#### [Activity]
In the data below, find every line that has the string "score", and copy it.

___ Working data

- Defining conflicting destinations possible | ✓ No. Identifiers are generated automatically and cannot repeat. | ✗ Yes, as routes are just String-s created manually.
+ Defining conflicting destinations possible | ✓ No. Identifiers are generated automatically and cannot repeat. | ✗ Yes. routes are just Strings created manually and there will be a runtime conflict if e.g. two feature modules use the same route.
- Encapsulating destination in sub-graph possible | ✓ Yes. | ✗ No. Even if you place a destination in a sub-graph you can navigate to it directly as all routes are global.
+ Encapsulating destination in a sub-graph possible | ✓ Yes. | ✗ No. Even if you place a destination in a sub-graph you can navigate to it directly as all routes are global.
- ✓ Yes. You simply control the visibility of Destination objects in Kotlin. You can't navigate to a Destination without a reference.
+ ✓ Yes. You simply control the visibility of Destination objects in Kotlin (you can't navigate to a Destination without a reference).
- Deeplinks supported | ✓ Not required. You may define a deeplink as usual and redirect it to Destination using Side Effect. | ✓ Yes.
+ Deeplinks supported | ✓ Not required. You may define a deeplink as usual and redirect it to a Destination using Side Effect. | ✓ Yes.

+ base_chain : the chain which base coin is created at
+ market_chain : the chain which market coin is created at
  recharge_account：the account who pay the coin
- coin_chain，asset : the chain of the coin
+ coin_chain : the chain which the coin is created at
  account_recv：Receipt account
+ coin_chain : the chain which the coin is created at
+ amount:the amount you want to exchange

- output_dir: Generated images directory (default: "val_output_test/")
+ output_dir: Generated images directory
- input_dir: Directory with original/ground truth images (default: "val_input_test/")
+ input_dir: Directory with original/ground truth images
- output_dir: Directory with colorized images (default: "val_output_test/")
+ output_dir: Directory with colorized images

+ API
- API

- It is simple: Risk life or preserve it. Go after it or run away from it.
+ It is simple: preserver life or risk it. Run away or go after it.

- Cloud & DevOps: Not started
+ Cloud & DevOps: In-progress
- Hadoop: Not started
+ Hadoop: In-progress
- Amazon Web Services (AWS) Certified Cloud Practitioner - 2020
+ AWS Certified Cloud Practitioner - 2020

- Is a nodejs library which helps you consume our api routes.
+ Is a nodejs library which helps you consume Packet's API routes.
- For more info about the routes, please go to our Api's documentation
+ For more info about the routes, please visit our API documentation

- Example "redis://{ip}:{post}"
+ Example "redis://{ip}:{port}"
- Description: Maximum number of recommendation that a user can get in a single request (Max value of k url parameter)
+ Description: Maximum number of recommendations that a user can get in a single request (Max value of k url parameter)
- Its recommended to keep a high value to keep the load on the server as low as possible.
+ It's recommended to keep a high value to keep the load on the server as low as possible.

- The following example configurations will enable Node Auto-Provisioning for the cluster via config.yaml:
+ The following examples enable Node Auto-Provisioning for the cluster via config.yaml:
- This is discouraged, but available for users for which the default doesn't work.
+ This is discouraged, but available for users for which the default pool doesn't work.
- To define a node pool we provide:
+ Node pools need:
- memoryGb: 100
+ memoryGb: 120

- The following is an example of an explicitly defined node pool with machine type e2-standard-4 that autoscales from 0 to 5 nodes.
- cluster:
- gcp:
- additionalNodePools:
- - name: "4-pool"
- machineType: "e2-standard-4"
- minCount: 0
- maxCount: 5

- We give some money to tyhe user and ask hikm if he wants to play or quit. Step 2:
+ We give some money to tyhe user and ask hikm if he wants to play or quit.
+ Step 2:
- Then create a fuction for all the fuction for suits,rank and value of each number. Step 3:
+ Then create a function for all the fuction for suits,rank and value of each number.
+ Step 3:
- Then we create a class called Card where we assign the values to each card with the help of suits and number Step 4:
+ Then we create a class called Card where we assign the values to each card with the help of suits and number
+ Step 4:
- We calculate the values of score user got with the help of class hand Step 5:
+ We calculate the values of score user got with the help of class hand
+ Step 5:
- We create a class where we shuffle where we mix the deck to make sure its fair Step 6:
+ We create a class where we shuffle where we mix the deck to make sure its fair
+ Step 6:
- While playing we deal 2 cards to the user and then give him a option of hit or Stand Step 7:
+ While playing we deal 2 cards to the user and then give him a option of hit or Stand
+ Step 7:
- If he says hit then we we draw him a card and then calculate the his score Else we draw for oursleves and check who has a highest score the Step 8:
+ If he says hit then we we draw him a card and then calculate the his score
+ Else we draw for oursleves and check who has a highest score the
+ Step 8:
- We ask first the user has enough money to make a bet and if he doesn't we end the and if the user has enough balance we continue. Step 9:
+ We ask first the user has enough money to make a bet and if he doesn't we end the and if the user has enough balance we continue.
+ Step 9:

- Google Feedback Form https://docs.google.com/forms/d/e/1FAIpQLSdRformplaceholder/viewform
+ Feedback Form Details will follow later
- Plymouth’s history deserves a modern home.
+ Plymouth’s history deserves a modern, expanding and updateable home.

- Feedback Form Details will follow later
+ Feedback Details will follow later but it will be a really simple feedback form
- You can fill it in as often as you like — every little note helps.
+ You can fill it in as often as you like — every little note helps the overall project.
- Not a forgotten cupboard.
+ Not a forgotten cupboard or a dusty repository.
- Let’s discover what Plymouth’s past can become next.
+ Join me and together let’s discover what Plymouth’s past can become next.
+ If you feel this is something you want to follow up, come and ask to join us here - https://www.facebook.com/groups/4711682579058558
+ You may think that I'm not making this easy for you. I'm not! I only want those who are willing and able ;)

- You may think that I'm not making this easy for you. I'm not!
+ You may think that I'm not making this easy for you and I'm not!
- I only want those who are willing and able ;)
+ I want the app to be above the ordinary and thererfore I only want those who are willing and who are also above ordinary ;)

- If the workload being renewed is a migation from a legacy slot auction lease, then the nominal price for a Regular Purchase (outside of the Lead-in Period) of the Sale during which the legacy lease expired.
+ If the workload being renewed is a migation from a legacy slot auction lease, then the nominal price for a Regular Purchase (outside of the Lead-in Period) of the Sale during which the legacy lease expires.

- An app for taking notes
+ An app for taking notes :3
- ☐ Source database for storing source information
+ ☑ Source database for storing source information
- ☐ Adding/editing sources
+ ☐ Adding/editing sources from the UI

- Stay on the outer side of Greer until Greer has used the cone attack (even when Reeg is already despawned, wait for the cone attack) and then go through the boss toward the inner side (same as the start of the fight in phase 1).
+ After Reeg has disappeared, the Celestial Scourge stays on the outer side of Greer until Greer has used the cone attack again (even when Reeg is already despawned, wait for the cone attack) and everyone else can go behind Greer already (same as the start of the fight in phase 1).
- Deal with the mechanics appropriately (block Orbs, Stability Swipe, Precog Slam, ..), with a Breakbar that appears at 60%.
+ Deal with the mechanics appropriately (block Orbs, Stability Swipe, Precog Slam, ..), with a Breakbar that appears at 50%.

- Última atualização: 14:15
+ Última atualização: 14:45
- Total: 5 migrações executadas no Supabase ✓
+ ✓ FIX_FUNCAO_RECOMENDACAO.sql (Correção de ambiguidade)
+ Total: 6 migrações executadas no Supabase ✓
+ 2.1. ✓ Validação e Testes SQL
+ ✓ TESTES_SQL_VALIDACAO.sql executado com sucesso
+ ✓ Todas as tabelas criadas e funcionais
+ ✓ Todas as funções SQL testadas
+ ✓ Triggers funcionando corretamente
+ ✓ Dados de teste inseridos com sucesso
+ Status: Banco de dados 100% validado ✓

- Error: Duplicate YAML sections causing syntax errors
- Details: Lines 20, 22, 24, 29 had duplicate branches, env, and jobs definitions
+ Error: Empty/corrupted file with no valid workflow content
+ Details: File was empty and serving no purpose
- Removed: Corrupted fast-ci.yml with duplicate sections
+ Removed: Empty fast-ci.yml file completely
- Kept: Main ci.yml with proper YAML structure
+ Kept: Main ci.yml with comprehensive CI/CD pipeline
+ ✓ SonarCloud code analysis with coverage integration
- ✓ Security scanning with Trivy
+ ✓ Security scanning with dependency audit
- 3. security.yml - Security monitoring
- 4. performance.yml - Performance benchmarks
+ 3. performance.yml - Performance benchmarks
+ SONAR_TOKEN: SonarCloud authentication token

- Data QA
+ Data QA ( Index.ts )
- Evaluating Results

______

#### [Answer to this task]
- We calculate the values of score user got with the help of class hand Step 5:
+ We calculate the values of score user got with the help of class hand
- If he says hit then we we draw him a card and then calculate the his score Else we draw for oursleves and check who has a highest score the Step 8:
+ If he says hit then we we draw him a card and then calculate the his score
+ Else we draw for oursleves and check who has a highest score the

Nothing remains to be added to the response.